HTA Stakeholder Network: As a member of the Commission’s Health Technology Assessment (HTA) Stakeholder Network, EURORDIS ensures that the concerns and perspectives of rare disease patients are considered in the EU Cooperation on HTA, contributing to consultations and amendments to the HTA Coordination Group’s work programme.

IRDiRC (International Rare Diseases Research Consortium): EURORDIS is a partner in IRDiRC, an initiative addressing the fragmentation of rare disease research.

ERNs (European Reference Networks): EURORDIS played a pivotal role in advocating for the launch of 24 ERNs specialised in rare and complex diseases by the European Commission. Through ePAGs (European Patient Advocacy Groups), EURORDIS ensures the patient voice is integral to ERNs’ activities, fostering cross-border collaboration and advancing research capacities.

Rare 2030: Leading the Rare 2030 foresight study, EURORDIS collaborated with patients, practitioners, and key opinion leaders to propose policy recommendations, shaping the future landscape for rare diseases.

MoCA (Mechanism of Coordinated Access): EURORDIS promotes dialogue between stakeholders involved in improving access, including health technology assessment bodies and payers, through platforms like MoCA, facilitating coordinated access to orphan medicinal products.

EMA (European Medicines Agency): Recognising the vital role of patients in rare disease treatment development, EURORDIS facilitates the participation of patient representatives in committees and working parties at the EMA, ensuring real-life patient needs influence the life cycle development of medicines.

Call to Action and Policy Recommendations

1000 new therapies should be available by 2030, in line with the IRDiRC vision

Therapies should be 3 to 5 times more affordable than currently available treatments

Europe is a world leader in the development of rare disease therapies with a competitive regulatory ecosystem and a more robust pharmaceutical and biotech manufacturing presence

Our advocacy and the positions we take on important topics around rare disease treatments are bolstered by the views and experience of our member patient organisations, who collectively represent the 30 million people living with a rare disease in Europe.
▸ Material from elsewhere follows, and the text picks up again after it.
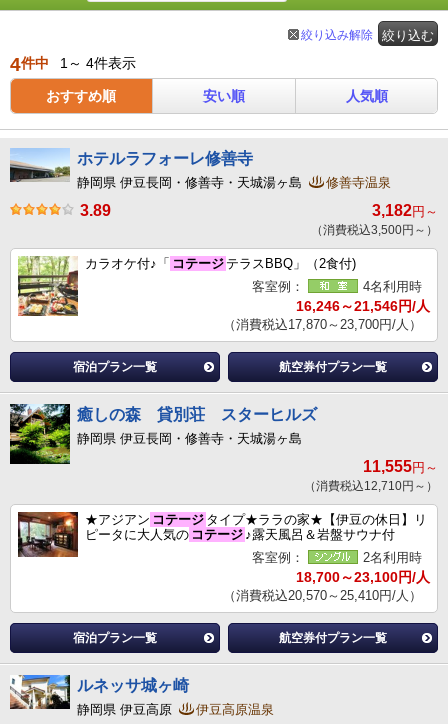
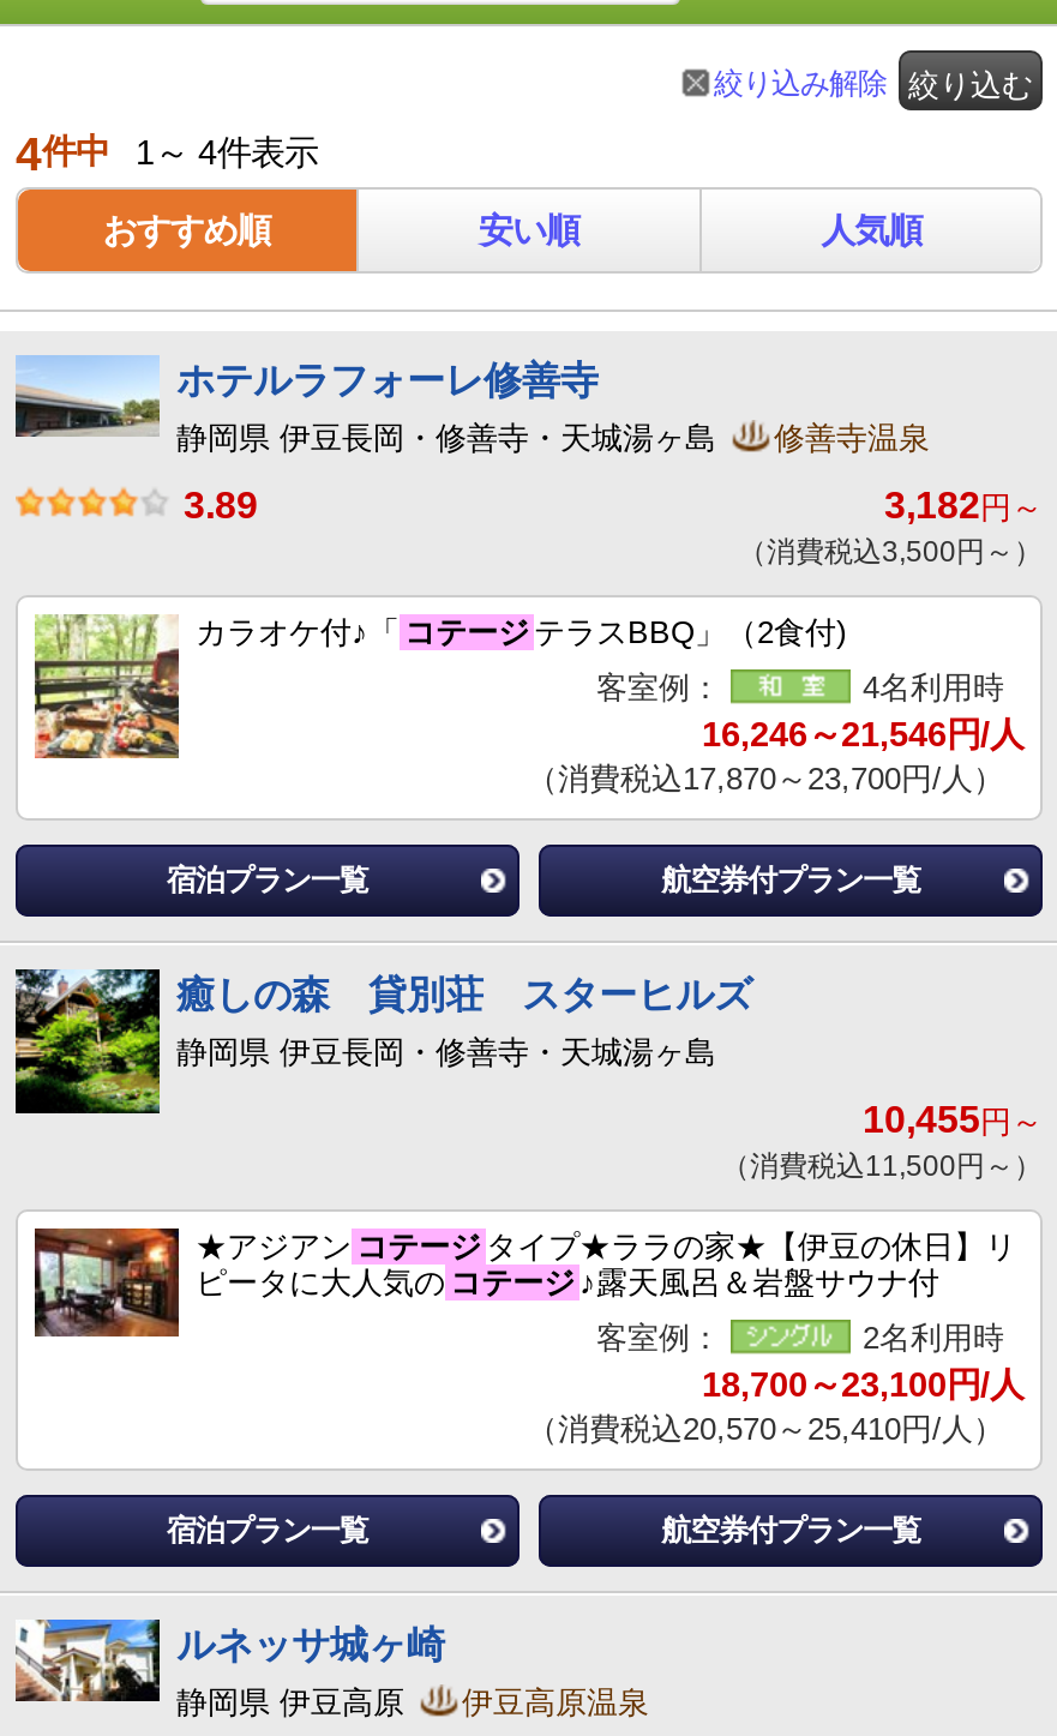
[363,458,438,475] 11,555円～ -> [863,1099,1043,1140] 10,455円～
[304,479,438,493] （消費税込12,710円～） -> [721,1149,1043,1183] （消費税込11,500円～）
We collect their input through consultations (often held through webinars and events) or through Rare Barometer surveys, as can be seen in the results of the 2019 treatments survey.

The European Union should:

  • Evolve the incentives framework in the Pharmaceutical Package to focus on diseases lacking treatments, encourage early dialogue for evidence generation, enhance European competitiveness, and ensure consistent rewards for sponsors;
  • Develop an R&D model centred on the unmet needs of rare disease patients, mandating patient advocate involvement in all stages, including research, develop-ment, regulatory processes, and assessment;
  • Create a comprehensive European pathway from development to access, balancing innovation and affordability, aiming for strategic autonomy in R&D, and reducing delays in patient access to treatments. Strategies could include expanding early access programmes, clarifying legal aspects of cross-border treatment access, and revising the directive on pricing transparency for medicinal products under national health systems;
  • Strengthen European collaboration in pricing and negotiations, building on the momentum of multi-country negotiation platforms and voluntary cooperation mechanisms. These should be further unified and may include common purchasing initiatives, particularly for orphan medicinal products;
  • Define and implement specific policy and legislative measures to establish a European pathway to access complex therapies such as Advanced Therapy Medicinal Products, that can only be delivered in a few specialised centres throughout the EU.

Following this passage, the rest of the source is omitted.